> **Excerpted records**
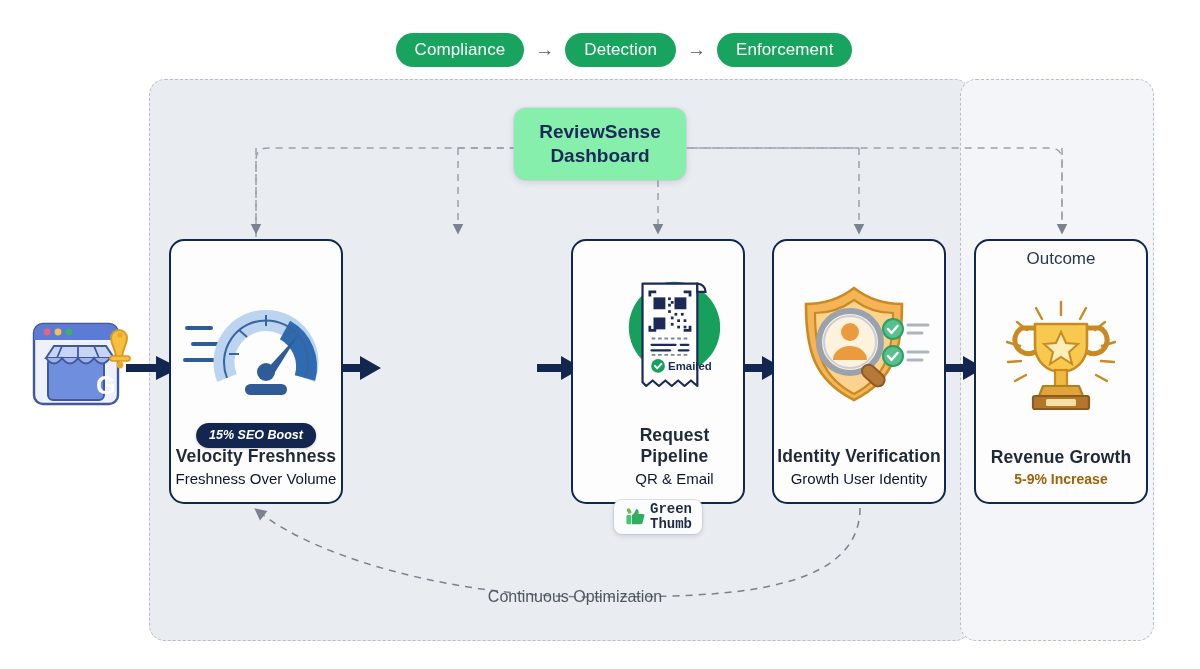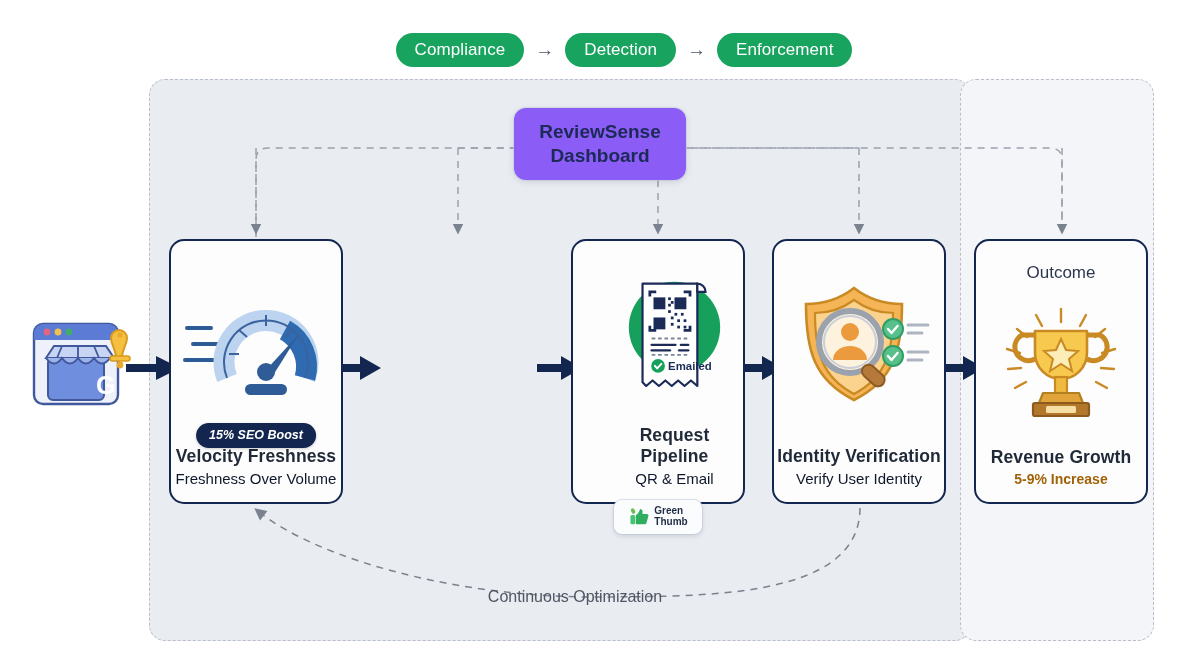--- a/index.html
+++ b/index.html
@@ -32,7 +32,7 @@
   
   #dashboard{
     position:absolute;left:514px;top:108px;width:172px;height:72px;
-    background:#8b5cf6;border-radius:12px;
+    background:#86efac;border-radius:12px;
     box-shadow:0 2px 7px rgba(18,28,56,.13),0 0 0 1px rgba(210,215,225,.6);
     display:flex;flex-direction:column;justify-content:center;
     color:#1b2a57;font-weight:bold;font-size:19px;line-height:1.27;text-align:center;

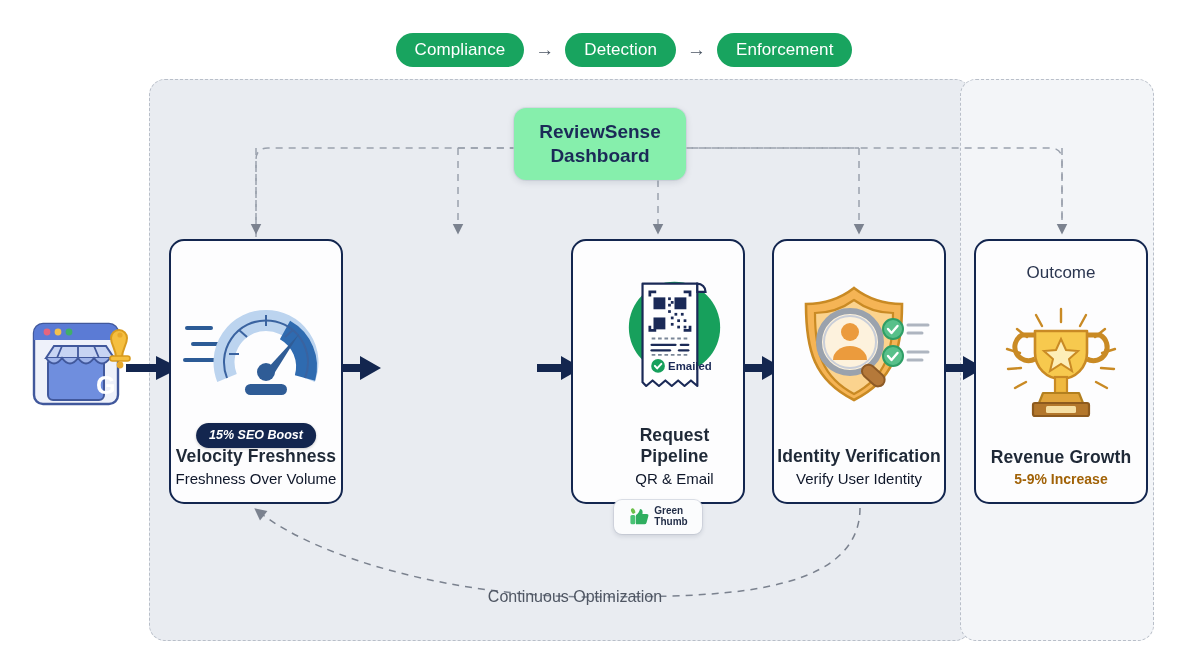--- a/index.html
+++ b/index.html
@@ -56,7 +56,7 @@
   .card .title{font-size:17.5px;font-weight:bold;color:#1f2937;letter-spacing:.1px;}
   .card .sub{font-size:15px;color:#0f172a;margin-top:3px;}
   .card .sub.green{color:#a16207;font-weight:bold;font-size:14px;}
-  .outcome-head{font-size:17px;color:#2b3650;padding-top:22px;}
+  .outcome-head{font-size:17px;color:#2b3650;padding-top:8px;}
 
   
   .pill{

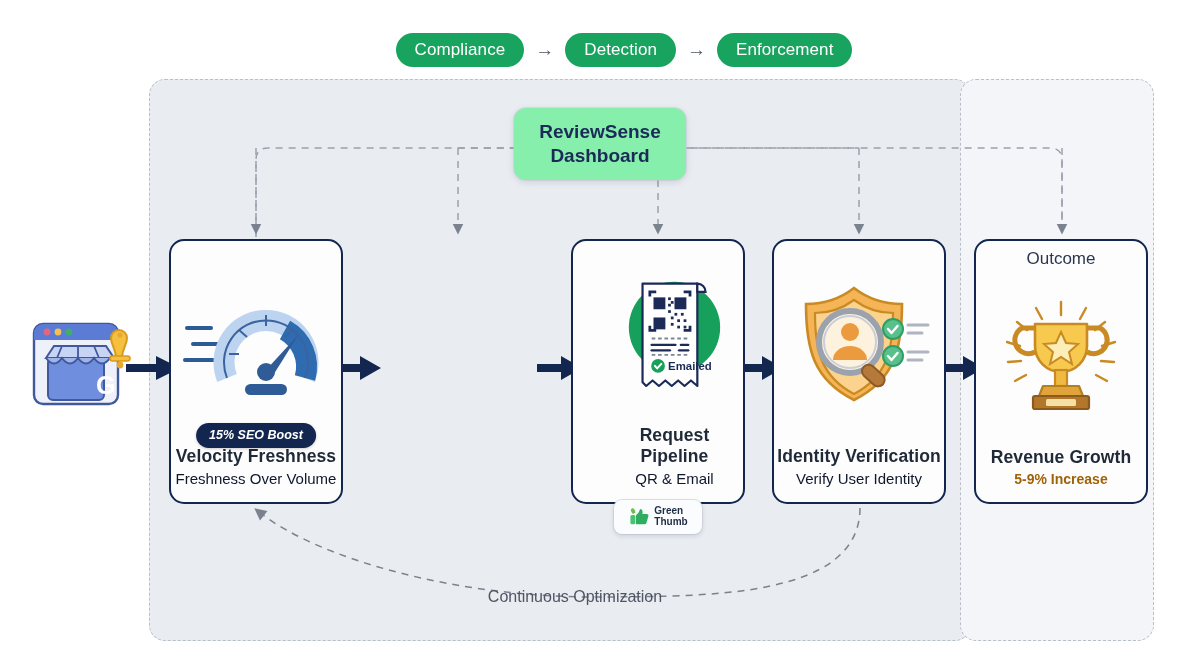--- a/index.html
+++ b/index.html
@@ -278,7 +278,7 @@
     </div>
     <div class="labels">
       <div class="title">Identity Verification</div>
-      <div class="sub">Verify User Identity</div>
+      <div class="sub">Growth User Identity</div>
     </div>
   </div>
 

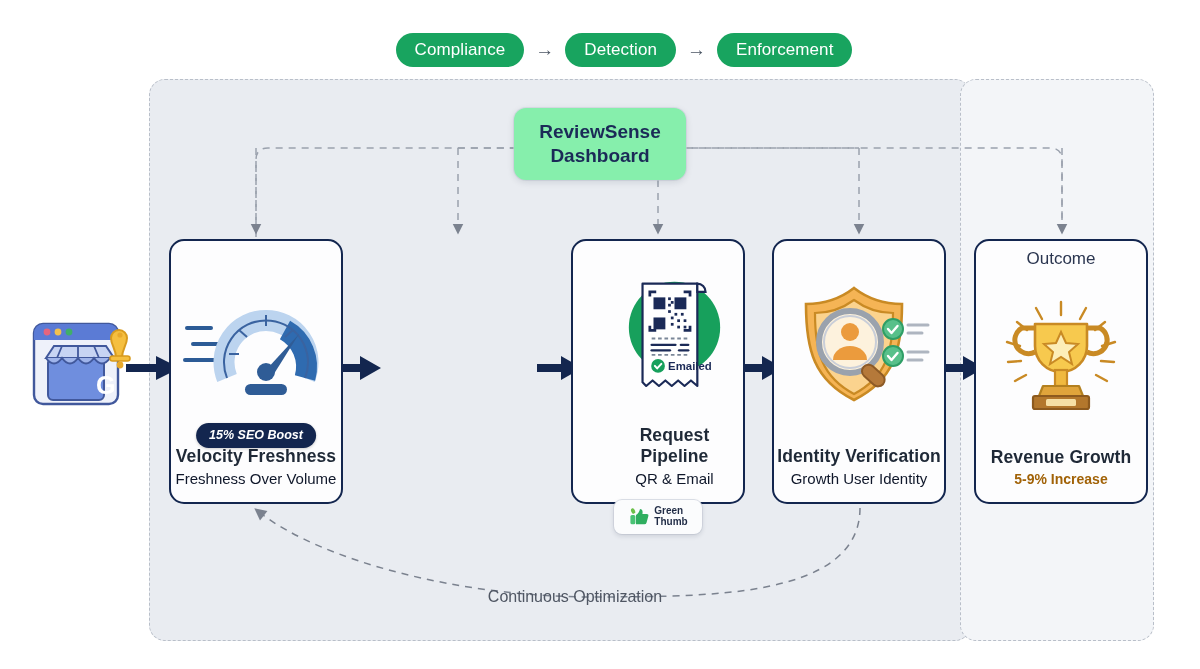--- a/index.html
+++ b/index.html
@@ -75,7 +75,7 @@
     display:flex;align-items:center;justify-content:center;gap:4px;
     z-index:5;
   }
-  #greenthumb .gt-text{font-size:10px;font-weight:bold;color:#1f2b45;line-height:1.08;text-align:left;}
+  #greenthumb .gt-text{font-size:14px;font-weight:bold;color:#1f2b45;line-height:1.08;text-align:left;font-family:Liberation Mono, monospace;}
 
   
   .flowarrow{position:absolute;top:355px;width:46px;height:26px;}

> **The problem**
All lines of the listing must be given again exactly, excluding the pictures.

> **The completed task**
--- a/index.html
+++ b/index.html
@@ -32,7 +32,7 @@
   
   #dashboard{
     position:absolute;left:514px;top:108px;width:172px;height:72px;
-    background:#8b5cf6;border-radius:12px;
+    background:#86efac;border-radius:12px;
     box-shadow:0 2px 7px rgba(18,28,56,.13),0 0 0 1px rgba(210,215,225,.6);
     display:flex;flex-direction:column;justify-content:center;
     color:#1b2a57;font-weight:bold;font-size:19px;line-height:1.27;text-align:center;

--- a/index.html
+++ b/index.html
@@ -56,7 +56,7 @@
   .card .title{font-size:17.5px;font-weight:bold;color:#1f2937;letter-spacing:.1px;}
   .card .sub{font-size:15px;color:#0f172a;margin-top:3px;}
   .card .sub.green{color:#a16207;font-weight:bold;font-size:14px;}
-  .outcome-head{font-size:17px;color:#2b3650;padding-top:22px;}
+  .outcome-head{font-size:17px;color:#2b3650;padding-top:8px;}
 
   
   .pill{

--- a/index.html
+++ b/index.html
@@ -278,7 +278,7 @@
     </div>
     <div class="labels">
       <div class="title">Identity Verification</div>
-      <div class="sub">Verify User Identity</div>
+      <div class="sub">Growth User Identity</div>
     </div>
   </div>
 

--- a/index.html
+++ b/index.html
@@ -75,7 +75,7 @@
     display:flex;align-items:center;justify-content:center;gap:4px;
     z-index:5;
   }
-  #greenthumb .gt-text{font-size:10px;font-weight:bold;color:#1f2b45;line-height:1.08;text-align:left;}
+  #greenthumb .gt-text{font-size:14px;font-weight:bold;color:#1f2b45;line-height:1.08;text-align:left;font-family:Liberation Mono, monospace;}
 
   
   .flowarrow{position:absolute;top:355px;width:46px;height:26px;}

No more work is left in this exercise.